Big Data and Advertising: In the trenches

Volume, variety, velocity, and a rare peek inside sponsored search advertising at Google

The $35B merger of Omnicom and Publicis put the convergence of Big Data and Advertising1 in the front pages of business publications. Adtech2 companies have long been at the forefront of many data technologies, strategies, and techniques. By now it’s well-known that many impressive large scale, realtime analytics systems in production, support3 advertising. A lot of effort has gone towards accurately predicting and measuring click-through rates, so at least for online advertising, data scientists and data engineers have gone a long way towards addressing4 the famous “but we don’t know which half” line.

The industry has its share of problems: privacy & creepiness come to mind, and like other technology sectors adtech has its share of “interesting” patent filings (see for example here, here, here).

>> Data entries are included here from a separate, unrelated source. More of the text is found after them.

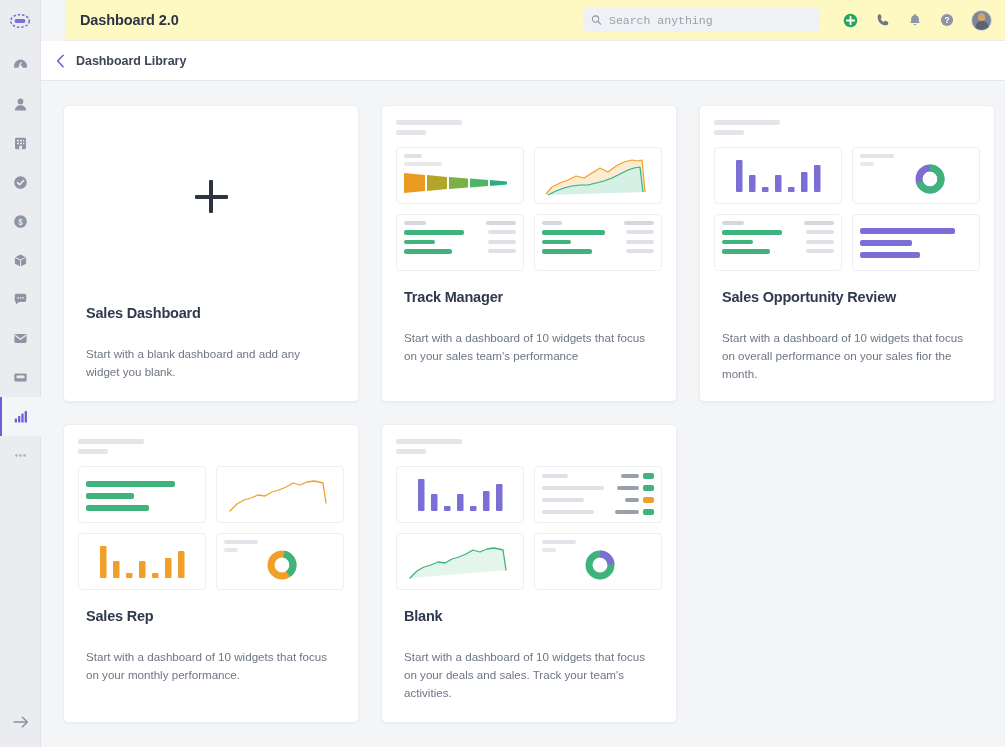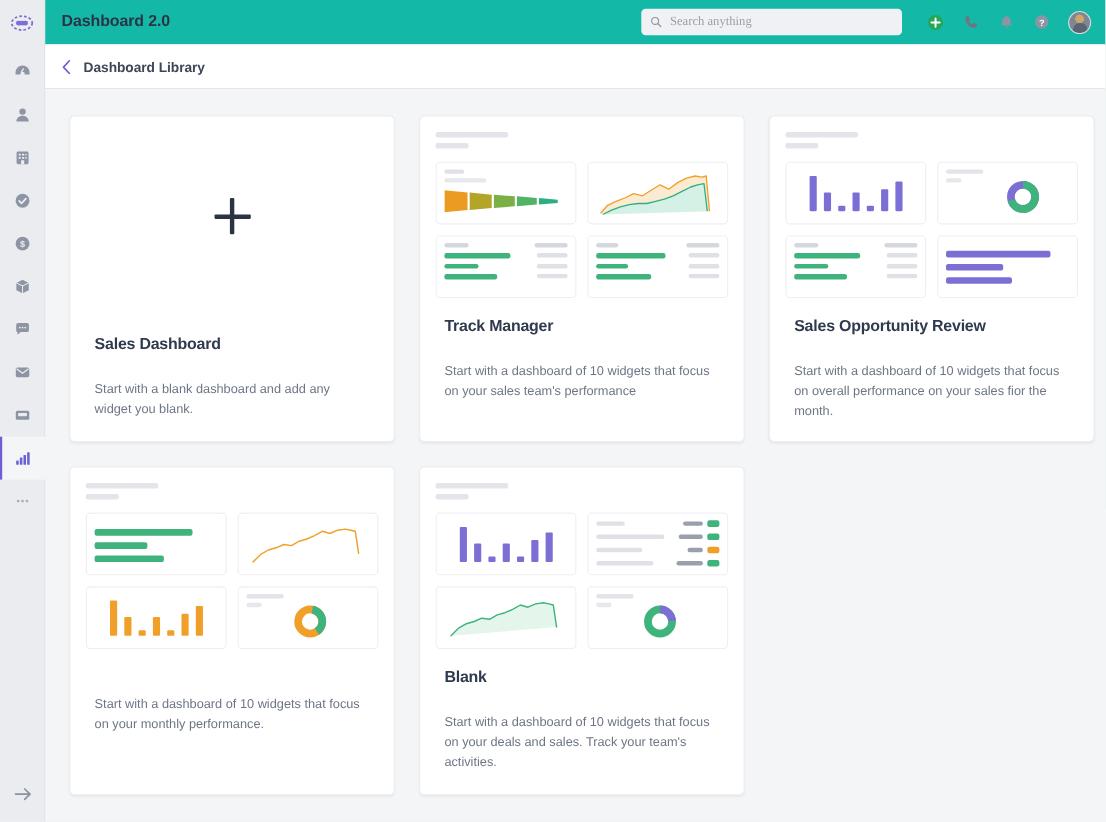"Dashboard 2.0" .topbar { background: #14b8a6 -> #fef9c3; margin-left: none -> 24px }
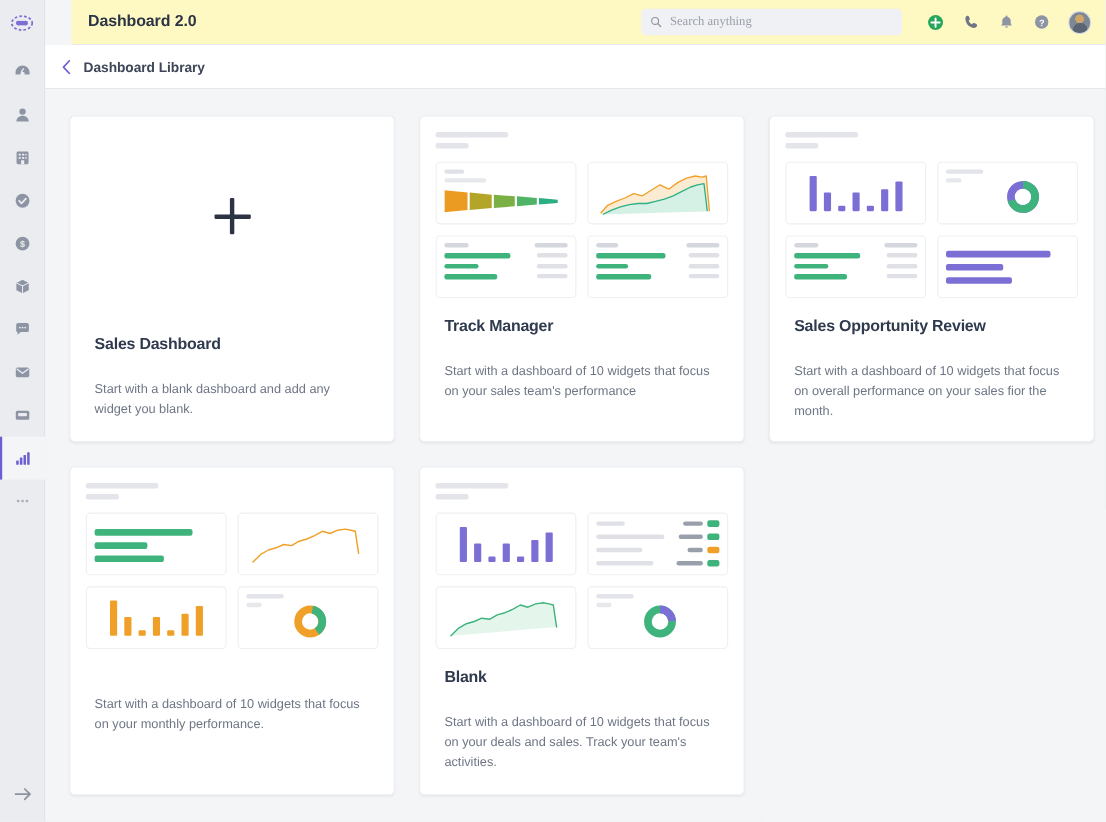"Search anything" .search-input { font-family: Liberation Serif, serif -> Liberation Mono, monospace }
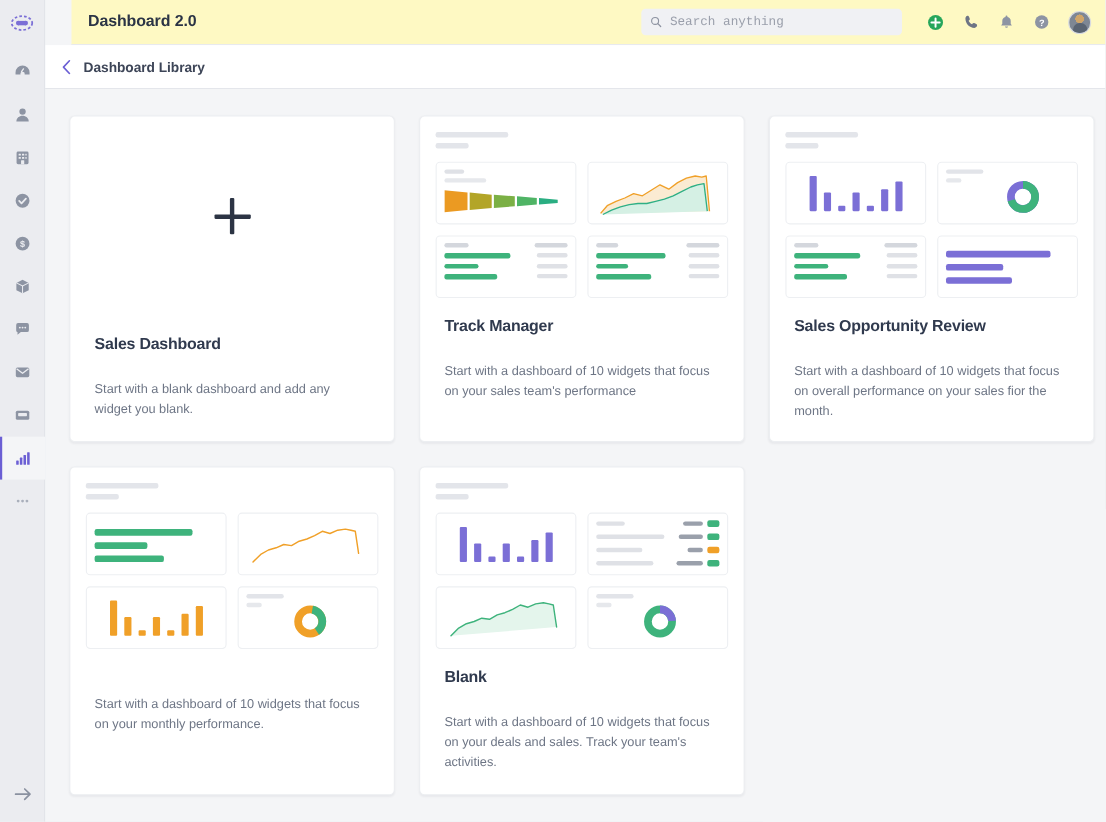"Sales Rep" div.card-title { html: none -> <div>Sales Rep</div> }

With so many companies dependent on online advertising, some have lamented the industry’s hold5 on data scientists. But online advertising does offer data scientists and data engineers lots of interesting technical problems to work on, many of which involve the deployment (and creation) of open source tools for massive amounts of data.

Volume, Velocity, and Variety
Advertisers strive to make ads as personalized as possible and many adtech systems are designed to scale to many millions of users. This requires distributed computing chops and a massive computing infrastructure. One of the largest systems in production is Yahoo!’s new continuous computing system: a recent overhaul of the company’s ad targeting systems. Besides the sheer volume of data it handles (100B events per day), this new system allowed Yahoo! to move from batch to near realtime recommendations.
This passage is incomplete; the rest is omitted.